→ Exercise goal:
Leaving out all pictures, copy the lines below exactly, from the line with "text: 1 -> 7" to the last line, both ends included.

Entries taken from a collection:
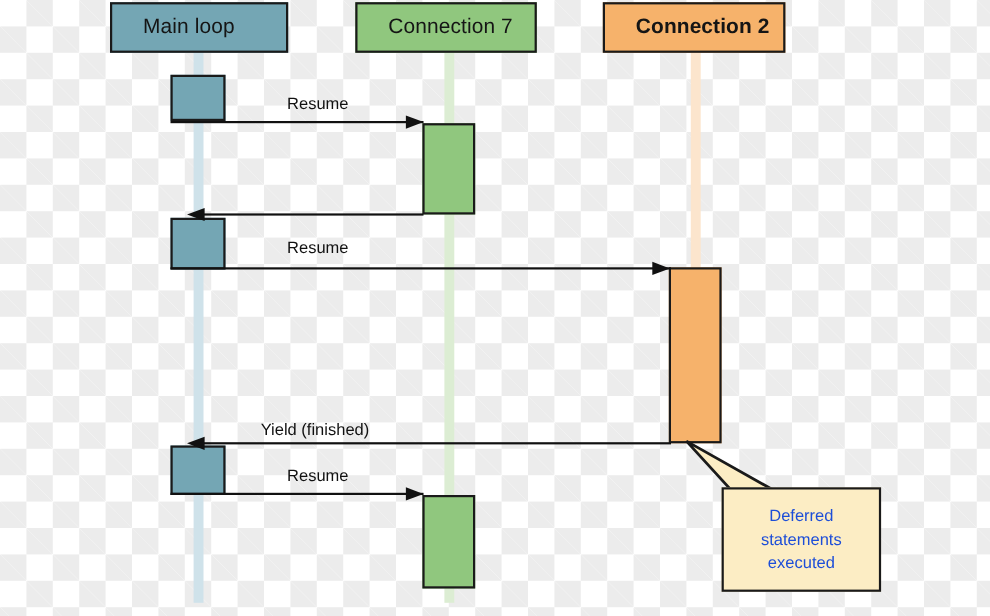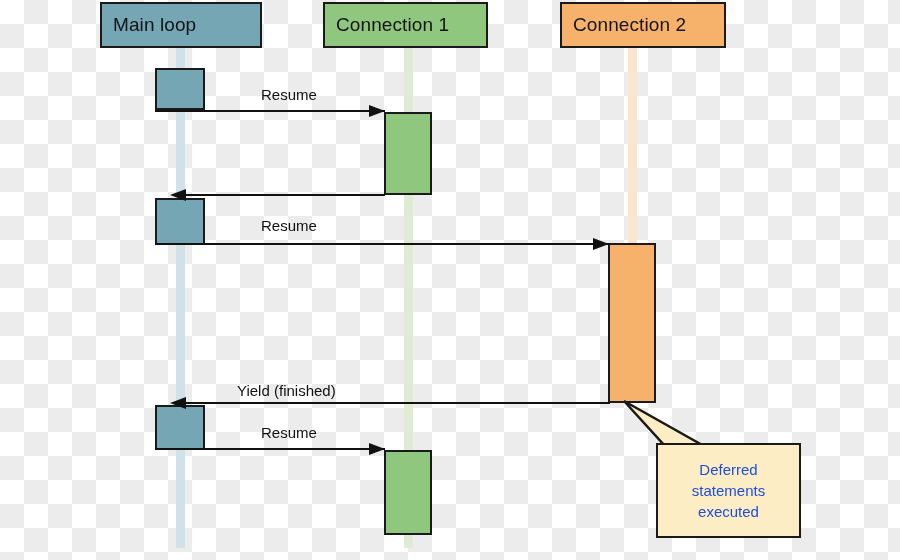"Main loop" .header-box { padding-left: 11px -> 28px }
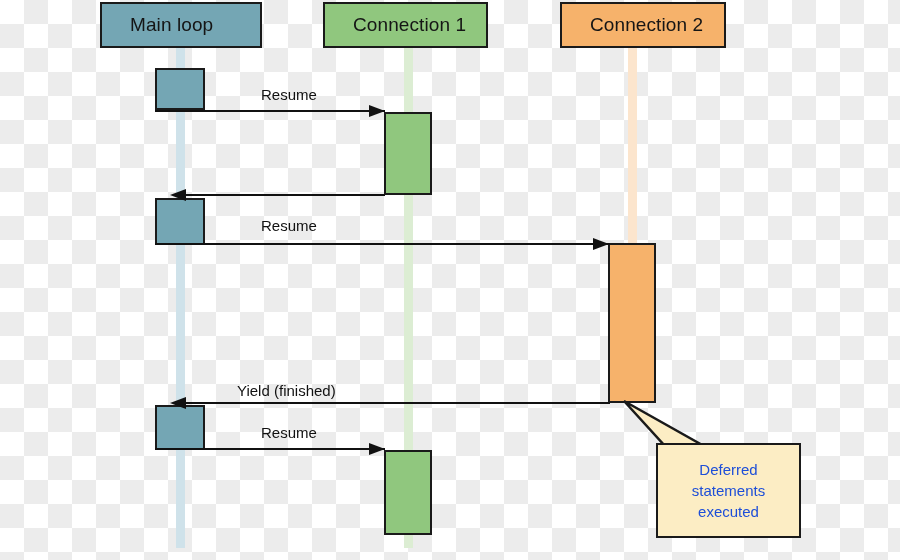"Connection 1" span { text: 1 -> 7 }
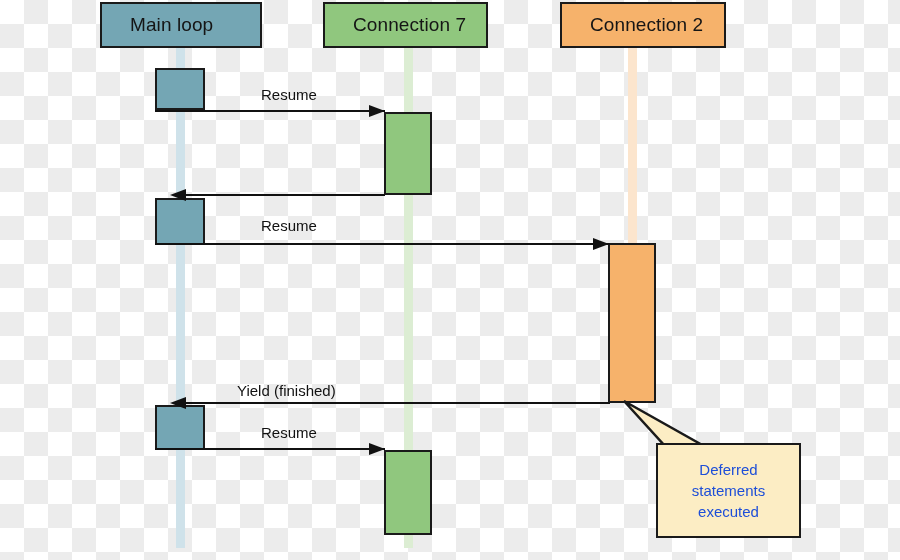"Connection 2" div.header-box { font-weight: none -> bold; left: 560px -> 548px }
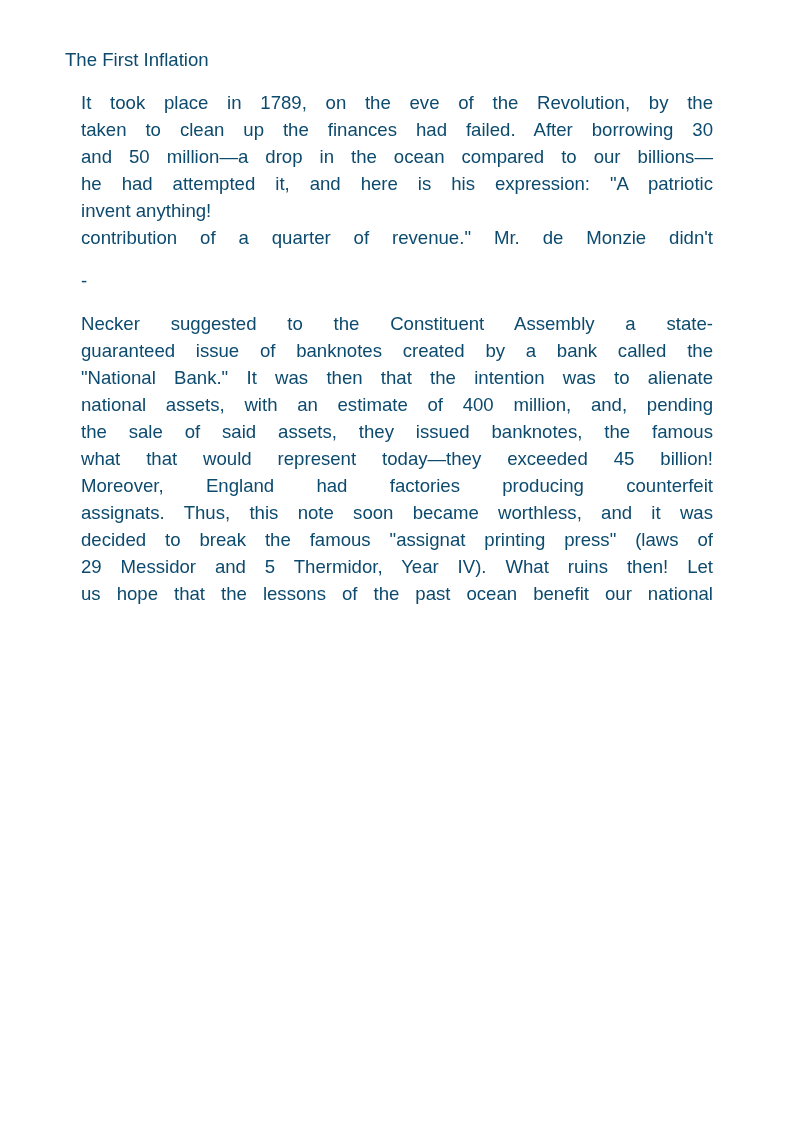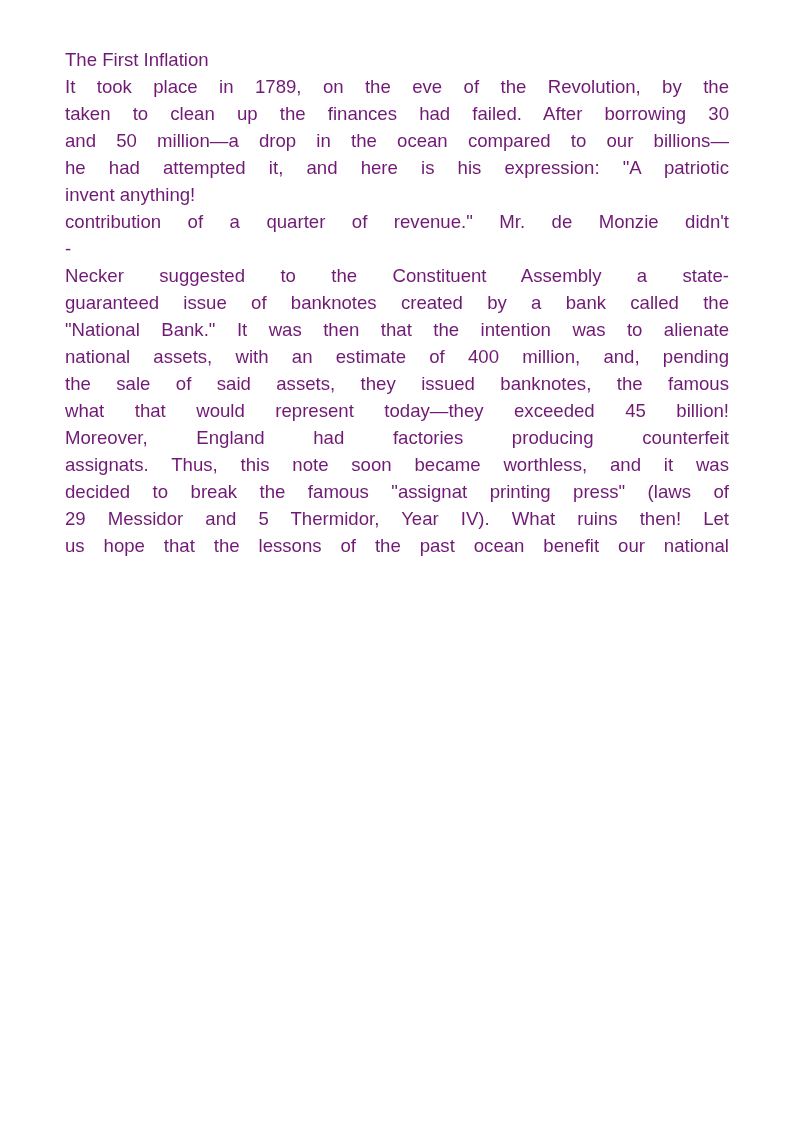"The First Inflation" div.page { color: #701a75 -> #0c4a6e }
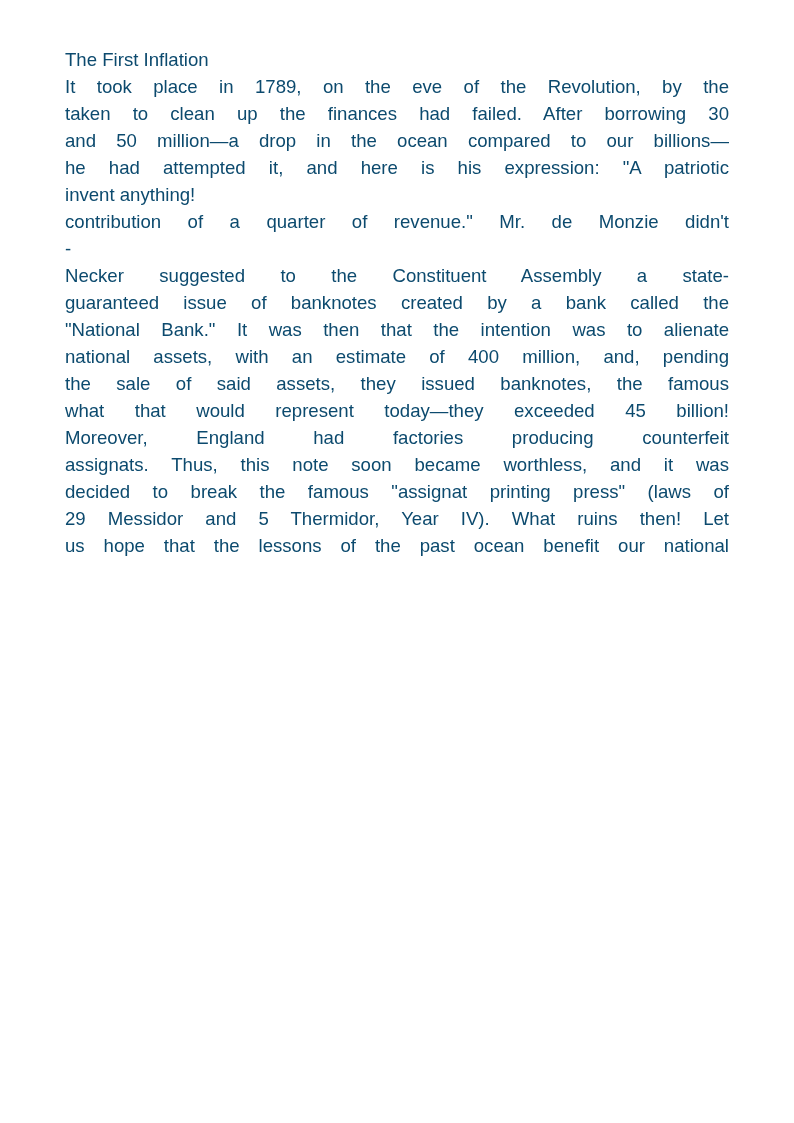"It took place in 1789," .block { margin: 0 -> 16px }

→ Solution to the problem:
"Connection 1" span { text: 1 -> 7 }
"Connection 2" div.header-box { font-weight: none -> bold; left: 560px -> 548px }
"The First Inflation" div.page { color: #701a75 -> #0c4a6e }
"It took place in 1789," .block { margin: 0 -> 16px }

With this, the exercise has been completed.